BEGIN DATASET EXCERPTS
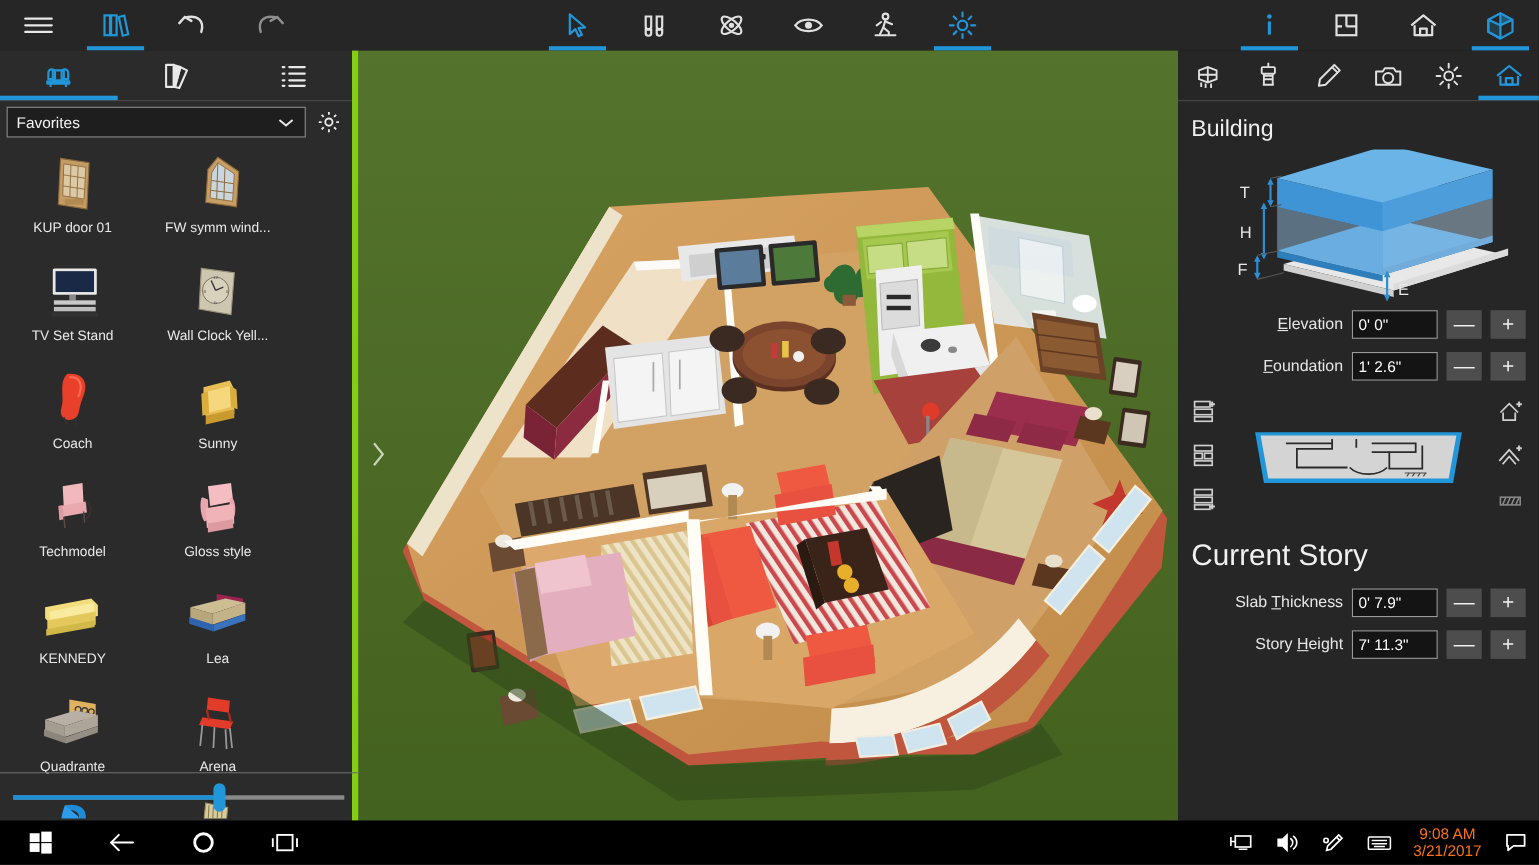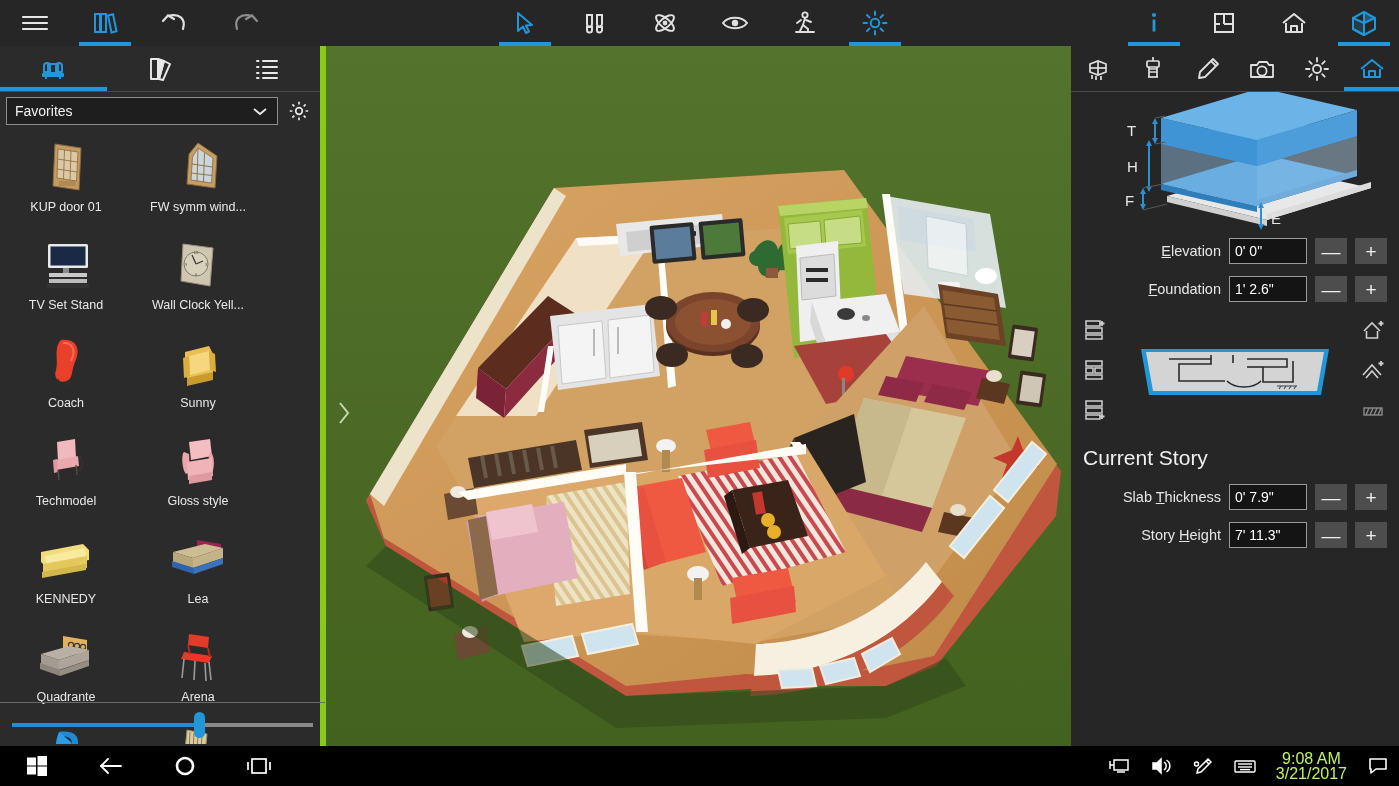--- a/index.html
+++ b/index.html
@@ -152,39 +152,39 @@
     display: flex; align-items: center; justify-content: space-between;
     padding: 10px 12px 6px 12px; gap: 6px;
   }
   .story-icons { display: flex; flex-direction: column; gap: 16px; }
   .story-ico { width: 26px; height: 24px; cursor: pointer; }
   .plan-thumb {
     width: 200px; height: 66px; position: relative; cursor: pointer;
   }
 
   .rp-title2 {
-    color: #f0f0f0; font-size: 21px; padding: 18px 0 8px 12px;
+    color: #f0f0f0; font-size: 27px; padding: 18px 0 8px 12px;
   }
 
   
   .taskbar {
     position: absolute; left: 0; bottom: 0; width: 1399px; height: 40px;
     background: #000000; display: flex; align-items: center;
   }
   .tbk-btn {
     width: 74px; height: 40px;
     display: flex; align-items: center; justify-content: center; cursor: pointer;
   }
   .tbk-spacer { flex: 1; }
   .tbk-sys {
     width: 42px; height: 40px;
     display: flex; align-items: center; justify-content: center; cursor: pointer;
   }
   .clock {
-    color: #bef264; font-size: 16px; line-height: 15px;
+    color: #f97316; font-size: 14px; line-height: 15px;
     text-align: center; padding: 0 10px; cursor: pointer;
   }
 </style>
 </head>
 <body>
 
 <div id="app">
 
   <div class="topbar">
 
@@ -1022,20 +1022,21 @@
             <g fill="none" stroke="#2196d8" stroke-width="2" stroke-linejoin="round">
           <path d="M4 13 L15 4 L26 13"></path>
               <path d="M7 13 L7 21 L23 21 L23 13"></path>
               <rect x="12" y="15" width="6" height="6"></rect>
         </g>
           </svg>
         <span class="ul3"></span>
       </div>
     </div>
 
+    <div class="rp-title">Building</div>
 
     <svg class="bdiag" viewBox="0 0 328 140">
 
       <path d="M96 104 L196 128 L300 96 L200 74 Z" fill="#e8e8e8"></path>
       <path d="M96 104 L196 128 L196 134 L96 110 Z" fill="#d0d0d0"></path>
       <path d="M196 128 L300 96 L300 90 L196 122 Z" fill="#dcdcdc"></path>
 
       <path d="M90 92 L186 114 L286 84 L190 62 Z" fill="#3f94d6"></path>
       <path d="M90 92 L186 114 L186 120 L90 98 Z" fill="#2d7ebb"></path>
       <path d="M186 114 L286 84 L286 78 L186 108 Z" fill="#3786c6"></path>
END DATASET EXCERPTS
## TASK OBJECTIVE
Restate all entries above exactly, but not the images.

## RESPONSE AREA
--- a/index.html
+++ b/index.html
@@ -152,39 +152,39 @@
     display: flex; align-items: center; justify-content: space-between;
     padding: 10px 12px 6px 12px; gap: 6px;
   }
   .story-icons { display: flex; flex-direction: column; gap: 16px; }
   .story-ico { width: 26px; height: 24px; cursor: pointer; }
   .plan-thumb {
     width: 200px; height: 66px; position: relative; cursor: pointer;
   }
 
   .rp-title2 {
-    color: #f0f0f0; font-size: 21px; padding: 18px 0 8px 12px;
+    color: #f0f0f0; font-size: 27px; padding: 18px 0 8px 12px;
   }
 
   
   .taskbar {
     position: absolute; left: 0; bottom: 0; width: 1399px; height: 40px;
     background: #000000; display: flex; align-items: center;
   }
   .tbk-btn {
     width: 74px; height: 40px;
     display: flex; align-items: center; justify-content: center; cursor: pointer;
   }
   .tbk-spacer { flex: 1; }
   .tbk-sys {
     width: 42px; height: 40px;
     display: flex; align-items: center; justify-content: center; cursor: pointer;
   }
   .clock {
-    color: #bef264; font-size: 16px; line-height: 15px;
+    color: #f97316; font-size: 14px; line-height: 15px;
     text-align: center; padding: 0 10px; cursor: pointer;
   }
 </style>
 </head>
 <body>
 
 <div id="app">
 
   <div class="topbar">
 
@@ -1022,20 +1022,21 @@
             <g fill="none" stroke="#2196d8" stroke-width="2" stroke-linejoin="round">
           <path d="M4 13 L15 4 L26 13"></path>
               <path d="M7 13 L7 21 L23 21 L23 13"></path>
               <rect x="12" y="15" width="6" height="6"></rect>
         </g>
           </svg>
         <span class="ul3"></span>
       </div>
     </div>
 
+    <div class="rp-title">Building</div>
 
     <svg class="bdiag" viewBox="0 0 328 140">
 
       <path d="M96 104 L196 128 L300 96 L200 74 Z" fill="#e8e8e8"></path>
       <path d="M96 104 L196 128 L196 134 L96 110 Z" fill="#d0d0d0"></path>
       <path d="M196 128 L300 96 L300 90 L196 122 Z" fill="#dcdcdc"></path>
 
       <path d="M90 92 L186 114 L286 84 L190 62 Z" fill="#3f94d6"></path>
       <path d="M90 92 L186 114 L186 120 L90 98 Z" fill="#2d7ebb"></path>
       <path d="M186 114 L286 84 L286 78 L186 108 Z" fill="#3786c6"></path>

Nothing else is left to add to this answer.